╔══
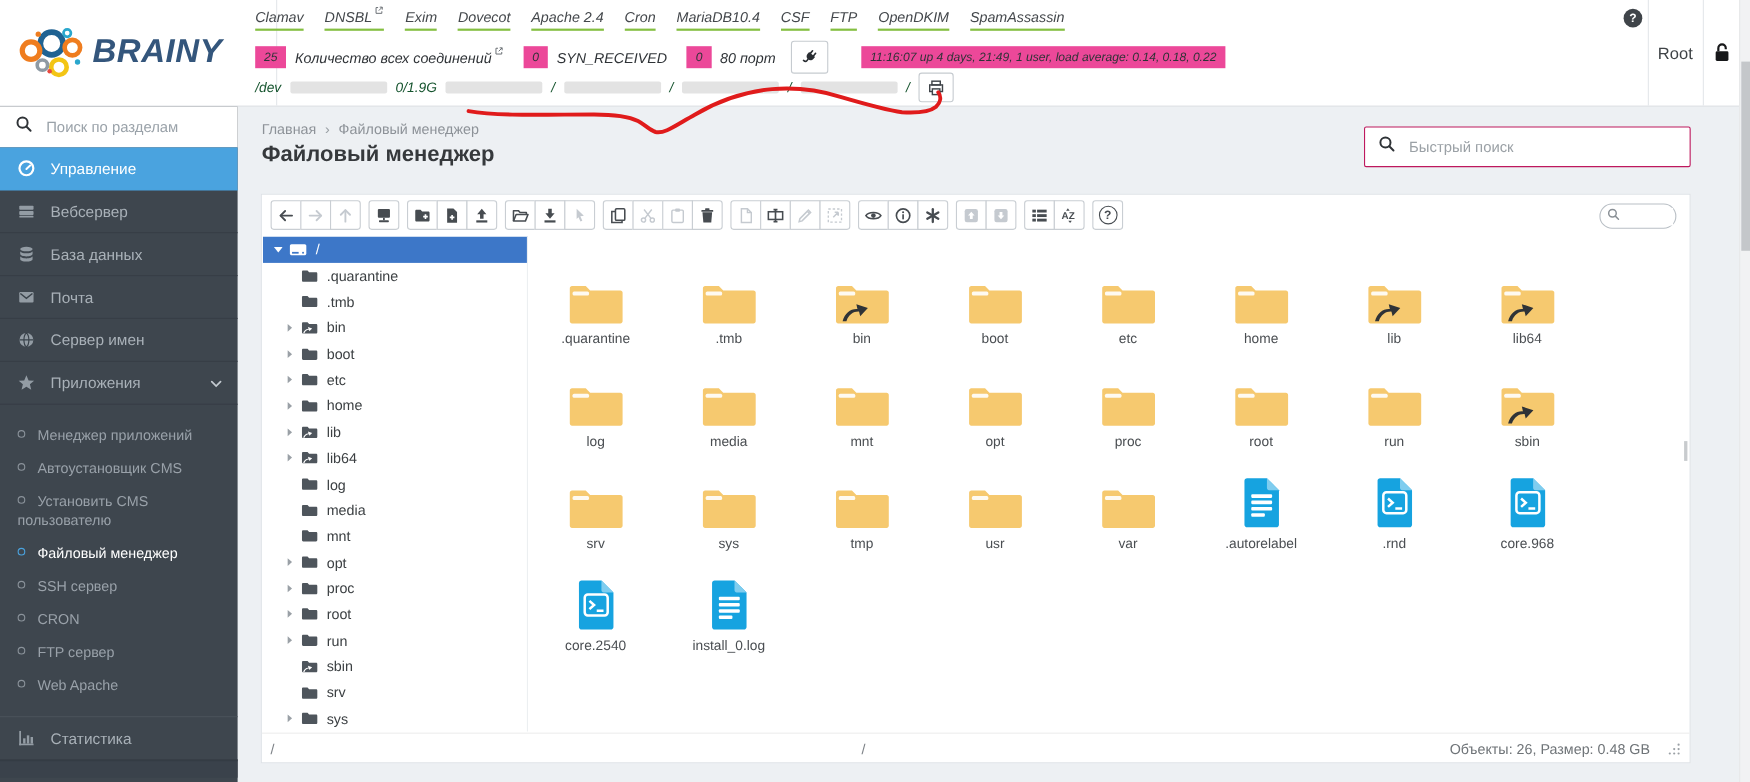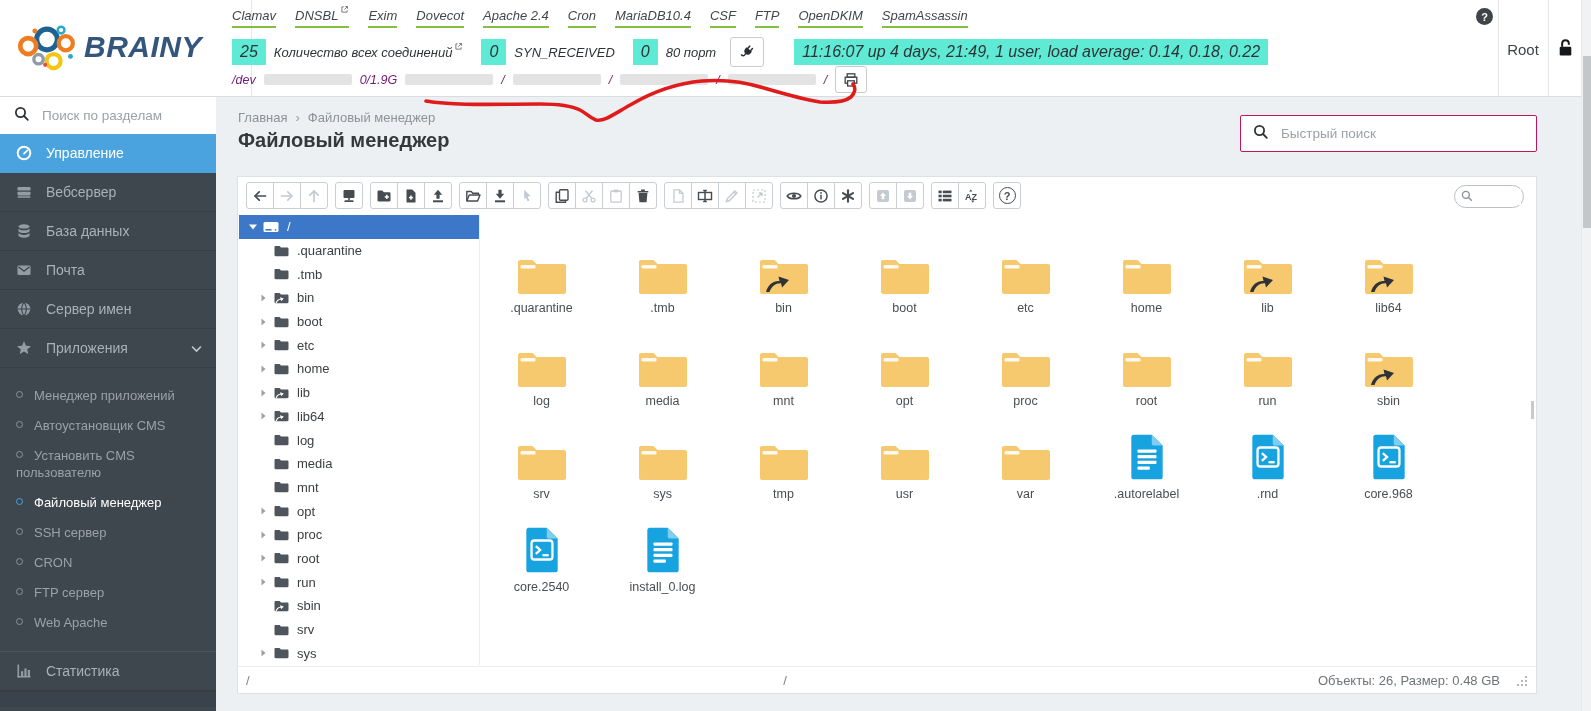--- a/index.html
+++ b/index.html
@@ -13,27 +13,27 @@
   .logo-cell{position:absolute;left:0;top:0;width:252px;height:96px;border-right:1px solid #e4e7ea;}
   .logo-wrap{position:absolute;left:16px;top:20px;display:flex;align-items:center;gap:6px;}
   .logo-text{font-size:30px;font-weight:bold;font-style:italic;color:#34567c;letter-spacing:.5px;}
   .services-cell{position:absolute;left:232px;top:0;width:1260px;height:96px;font-style:italic;}
   .svc-row{position:absolute;left:0;top:8px;display:flex;gap:19px;align-items:flex-start;}
   .service{font-size:13px;color:#43474b;text-decoration:none;padding-bottom:3px;
            border-bottom:2px solid #84bf41;white-space:nowrap;display:inline-flex;gap:2px;}
   .ext{color:#6a6f74;transform:translateY(-3px);}
   .cnt-row{position:absolute;left:0;top:37px;display:flex;align-items:center;gap:18px;}
   .cpair{display:flex;align-items:center;gap:8px;}
-  .badge{background:#5eead4;color:#2f3337;font-size:16px;padding:4px 8px;white-space:nowrap;}
+  .badge{background:#ec4899;color:#2f3337;font-size:11px;padding:4px 8px;white-space:nowrap;}
   .clabel{font-size:13px;color:#2f3337;white-space:nowrap;display:inline-flex;gap:2px;}
   .plug-btn{width:34px;height:30px;background:#fff;border:1px solid #c6cbd0;border-radius:3px;
             display:flex;align-items:center;justify-content:center;margin-left:-4px;cursor:pointer;}
   .uptime{margin-left:12px;}
   .disk-row{position:absolute;left:0;top:66px;display:flex;align-items:center;gap:8px;}
-  .disk-label{font-size:12.5px;color:#701a75;}
+  .disk-label{font-size:12.5px;color:#14532d;}
   .disk-bar{width:88px;height:11px;background:#e3e3e3;border-radius:2px;}
   .mounts{display:contents;}
   .prn-btn{width:32px;height:27px;background:#fff;border:1px solid #c6cbd0;border-radius:3px;
            display:flex;align-items:center;justify-content:center;cursor:pointer;}
   .help-circle{position:absolute;left:1476px;top:8px;width:17px;height:17px;border-radius:50%;
                background:#3f4449;color:#fff;font-size:11px;font-weight:bold;display:flex;
                align-items:center;justify-content:center;cursor:pointer;}
   .vline1{position:absolute;left:1498px;top:0;height:96px;border-left:1px solid #e4e7ea;}
   .vline2{position:absolute;left:1548px;top:0;height:96px;border-left:1px solid #e4e7ea;}
   .root-label{position:absolute;left:1498px;top:41px;width:50px;text-align:center;font-size:15px;color:#3f4347;cursor:pointer;}

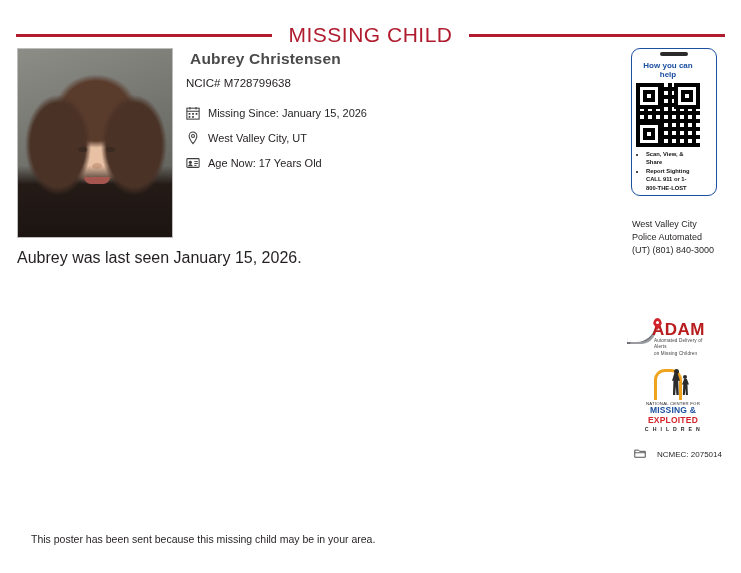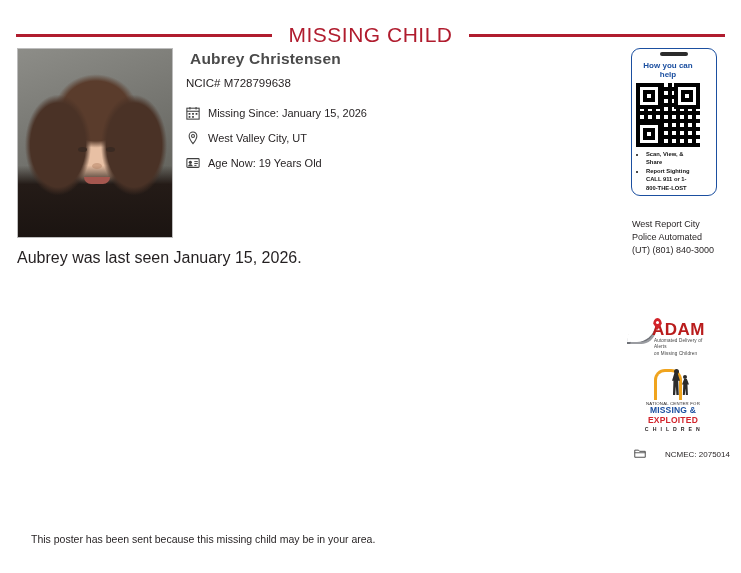--- a/index.html
+++ b/index.html
@@ -335,21 +335,21 @@
   .ncmec-t2 { font-size: 8.5px; font-weight: bold; color: #1b4fa0; letter-spacing: .2px; line-height: 1.15; }
   .ncmec-t3 { font-size: 8.5px; font-weight: bold; color: #d2232a; letter-spacing: .2px; line-height: 1.15; }
   .ncmec-t4 { font-size: 5.2px; font-weight: bold; color: #231f20; letter-spacing: 1.3px; }
 
   .case-row {
     position: absolute;
     left: 634px;
     top: 445px;
     display: flex;
     align-items: center;
-    gap: 19px;
+    gap: 11px;
   }
   .case-text {
     font-size: 8px;
     color: #231f20;
   }
 
   .footer {
     position: absolute;
     left: 31px;
     top: 533px;
@@ -411,41 +411,41 @@
     <span class="fact-icon">
       <svg width="14" height="14" viewBox="0 0 16 16" aria-hidden="true">
         <rect x="1" y="3" width="14" height="10" rx="1" fill="none" stroke="#3f3f3f" stroke-width="1.2"></rect>
         <circle cx="5" cy="7.2" r="1.8" fill="#3f3f3f"></circle>
         <path d="M2.3 11.6c.4-1.4 1.5-2.1 2.7-2.1s2.3.7 2.7 2.1z" fill="#3f3f3f"></path>
         <line x1="9.5" y1="6.4" x2="13.5" y2="6.4" stroke="#3f3f3f" stroke-width="1.1"></line>
         <line x1="9.5" y1="8.6" x2="13.5" y2="8.6" stroke="#3f3f3f" stroke-width="1.1"></line>
         <line x1="9.5" y1="10.8" x2="12" y2="10.8" stroke="#3f3f3f" stroke-width="1.1"></line>
       </svg>
     </span>
-    <span class="fact-text">Age Now: 19 Years Old</span>
+    <span class="fact-text">Age Now: 17 Years Old</span>
   </div>
 
 </div>
 
 <div class="qr-card">
   <div class="qr-notch"></div>
   <div class="qr-help">How you can help</div>
   <div class="qr-code">
     <div class="qr-corner-bl"></div>
   </div>
   <div class="qr-instructions">
     <ul>
       <li>Scan, View, &amp; Share</li>
       <li>Report Sighting CALL 911 or 1-800-THE-LOST</li>
     </ul>
   </div>
 </div>
 
 <div class="agency">
-  <div>West Report City</div>
+  <div>West Valley City</div>
   <div>Police Automated</div>
   <div>(UT) (801) 840-3000</div>
 </div>
 
 <div class="adam-logo">
   <div class="adam-swoosh"></div>
   <div class="adam-swoosh2"></div>
   <div class="adam-word">ADAM</div>
   <div class="adam-pin"></div>
   <div class="adam-sub">

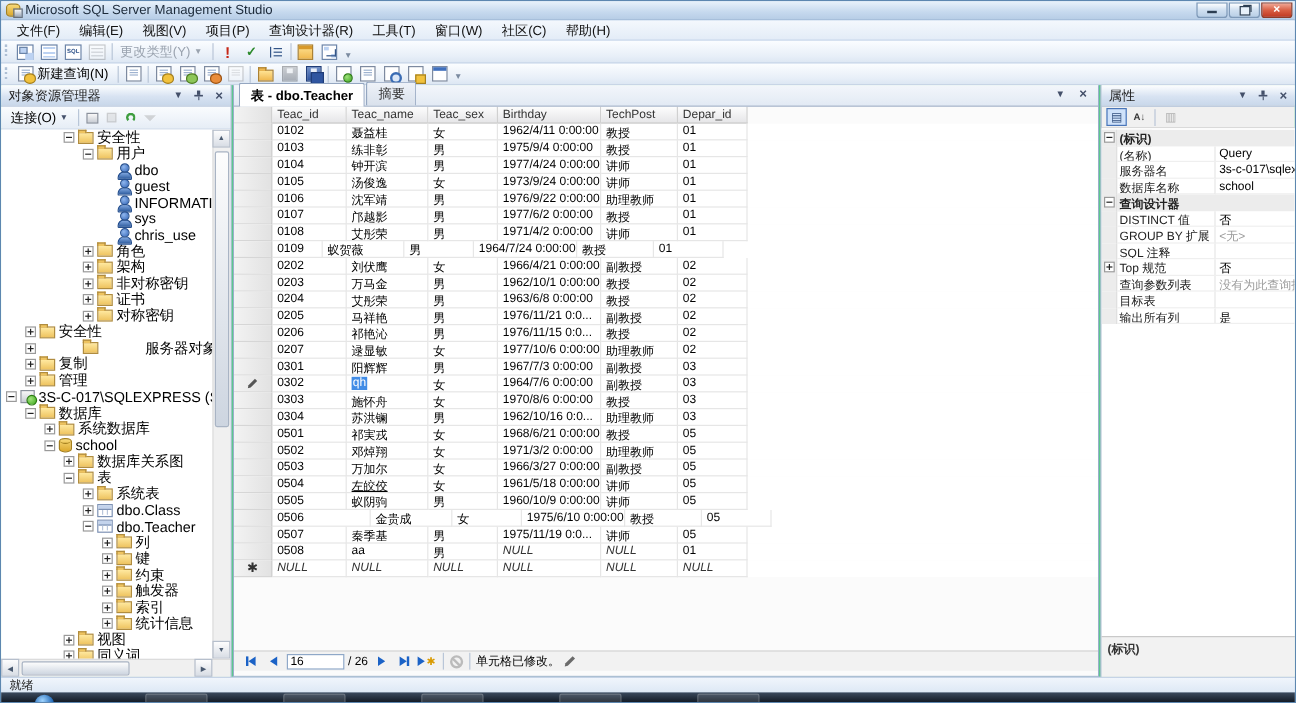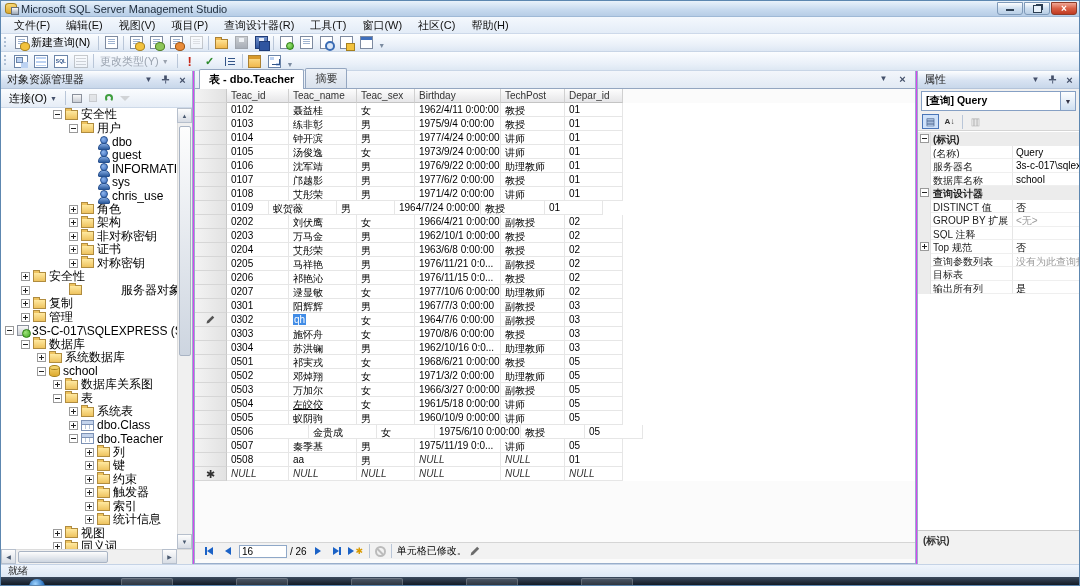--- a/index.html
+++ b/index.html
@@ -69,21 +69,21 @@
   .g-verify { display:flex; align-items:center; justify-content:center; color:#2c8a2c; font-size:11px; font-weight:bold; }
   .g-groupby::before { content:''; position:absolute; left:2px; top:2px; width:1px; height:9px; background:#335588; }
   .g-groupby::after { content:''; position:absolute; left:5px; top:3px; width:7px; height:1px; background:#335588; box-shadow:0 3px 0 #335588,0 6px 0 #335588; }
   .g-addtbl { background:linear-gradient(#ffe394,#f0b84e); border:1px solid #ab8133; }
   .g-addtbl::before { content:''; position:absolute; left:0; right:0; top:0; height:3px; background:#d89a2b; }
   .g-relation { background:#fff; border:1px solid #6b84a8; }
   .g-relation::before { content:''; position:absolute; left:1px; top:1px; width:4px; height:3px; background:#bcd2f2; box-shadow:6px 6px 0 #bcd2f2; border:0; }
   .g-relation::after { content:''; position:absolute; left:3px; top:3px; width:7px; height:5px; border-bottom:1px solid #335588; border-right:1px solid #335588; }
 
   
-  .main { position:absolute; top:70px; left:0; right:0; bottom:21px; background:#d946ef;padding-left:19px; }
+  .main { position:absolute; top:70px; left:0; right:0; bottom:21px; background:#22c55e;padding-left:19px; }
 
   
   .oe-panel { position:absolute; left:0; top:0; bottom:0; width:192px; background:#f2f6fb; border-right:1px solid #99aecb; display:flex; flex-direction:column; }
   .panel-hdr { height:18px; flex:none; display:flex; align-items:center; padding:0 3px 0 6px;
     background:linear-gradient(#fdfeff,#d8e3f2 55%,#c8d7ea); border-bottom:1px solid #b4c4da; font-size:11px; color:#222; }
   .panel-hdr .hbtns { margin-left:auto; display:flex; align-items:center; gap:4px; }
   .hbtn { width:13px; height:13px; display:flex; align-items:center; justify-content:center; color:#44506a; font-size:8px; }
   .hbtn.x { font-size:11px; font-weight:bold; }
   .connectbar { height:19px; flex:none; display:flex; align-items:center; gap:2px; padding:0 4px;
     background:linear-gradient(#fafcfe,#e6edf6); border-bottom:1px solid #cdd9e8; }
@@ -208,20 +208,63 @@
       <span class="menu-item">编辑(E)</span>
       <span class="menu-item">视图(V)</span>
       <span class="menu-item">项目(P)</span>
       <span class="menu-item">查询设计器(R)</span>
       <span class="menu-item">工具(T)</span>
       <span class="menu-item">窗口(W)</span>
       <span class="menu-item">社区(C)</span>
       <span class="menu-item">帮助(H)</span>
     </div>
 
+  <div class="toolbar toolbar2">
+    <span class="grip"></span>
+    <span id="tb2-left" style="display:flex;align-items:center;">
+        <span class="tbi">
+          <span class="g g-pane1"></span>
+        </span>
+        <span class="tbi">
+          <span class="g g-pane2"></span>
+        </span>
+        <span class="tbi">
+          <span class="g g-pane3"></span>
+        </span>
+        <span class="tbi disabled">
+          <span class="g g-pane4"></span>
+        </span>
+      </span>
+    <span class="tsep"></span>
+    <span class="tbtn-label" style="color:#9aa3af;">
+      <span>更改类型(Y)</span>
+      <span class="caret" style="color:#9aa3af;">▼</span>
+    </span>
+    <span class="tsep"></span>
+    <span id="tb2-right" style="display:flex;align-items:center;">
+        <span class="tbi">
+          <span class="g g-excl">!</span>
+        </span>
+        <span class="tbi">
+          <span class="g g-verify">✓</span>
+        </span>
+        <span class="tbi">
+          <span class="g g-groupby"></span>
+        </span>
+        <span class="tsep"></span>
+        <span class="tbi">
+          <span class="g g-addtbl"></span>
+        </span>
+        <span class="tbi">
+          <span class="g g-relation"></span>
+        </span>
+      </span>
+    <span class="overflow-chip">▼</span>
+  </div>
+
   <div class="toolbar toolbar1">
     <span class="grip"></span>
     <span class="tbtn-label">
       <span class="g g-dbdoc"></span>
       <span>新建查询(N)</span>
     </span>
     <span class="tsep"></span>
     <span id="tb1-icons" style="display:flex;align-items:center;">
         <span class="tbi">
           <span class="g g-doc"></span>
@@ -257,63 +300,20 @@
           <span class="g g-doclist"></span>
         </span>
         <span class="tbi">
           <span class="g g-objexp"></span>
         </span>
         <span class="tbi">
           <span class="g g-template"></span>
         </span>
         <span class="tbi">
           <span class="g g-propwin"></span>
-        </span>
-      </span>
-    <span class="overflow-chip">▼</span>
-  </div>
-
-  <div class="toolbar toolbar2">
-    <span class="grip"></span>
-    <span id="tb2-left" style="display:flex;align-items:center;">
-        <span class="tbi">
-          <span class="g g-pane1"></span>
-        </span>
-        <span class="tbi">
-          <span class="g g-pane2"></span>
-        </span>
-        <span class="tbi">
-          <span class="g g-pane3"></span>
-        </span>
-        <span class="tbi disabled">
-          <span class="g g-pane4"></span>
-        </span>
-      </span>
-    <span class="tsep"></span>
-    <span class="tbtn-label" style="color:#9aa3af;">
-      <span>更改类型(Y)</span>
-      <span class="caret" style="color:#9aa3af;">▼</span>
-    </span>
-    <span class="tsep"></span>
-    <span id="tb2-right" style="display:flex;align-items:center;">
-        <span class="tbi">
-          <span class="g g-excl">!</span>
-        </span>
-        <span class="tbi">
-          <span class="g g-verify">✓</span>
-        </span>
-        <span class="tbi">
-          <span class="g g-groupby"></span>
-        </span>
-        <span class="tsep"></span>
-        <span class="tbi">
-          <span class="g g-addtbl"></span>
-        </span>
-        <span class="tbi">
-          <span class="g g-relation"></span>
         </span>
       </span>
     <span class="overflow-chip">▼</span>
   </div>
 
   <div class="main">
 
     <div class="oe-panel">
       <div class="panel-hdr">
         <span>对象资源管理器</span>
@@ -843,24 +843,20 @@
           <span class="hbtn">
             <svg class="pencil-svg" width="9" height="9" viewBox="0 0 10 10">
                 <rect x="3.5" y="0.5" width="3" height="4" fill="#44506a"></rect>
                 <rect x="1" y="4.5" width="8" height="1.5" fill="#44506a"></rect>
                 <rect x="4.7" y="6" width="1" height="3.5" fill="#44506a"></rect>
               </svg>
           </span>
           <span class="hbtn x">×</span>
         </span>
       </div>
-      <div class="pcombo">
-        <span class="txt">[查询] Query</span>
-        <span class="drop">▼</span>
-      </div>
       <div class="ptoolbar">
         <span class="pti active">▤</span>
         <span class="pti">
             <span class="az">A↓</span>
           </span>
         <span class="tsep"></span>
         <span class="pti disabled">▥</span>
       </div>
       <div class="pgrid" id="pgrid">
           <div class="prow cat">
╚══
__Exercise directions__.
Whenever the word "West" shows up in a line of the entries above, copy that line.

__Reply to the task__.
-  <div>West Report City</div>
+  <div>West Valley City</div>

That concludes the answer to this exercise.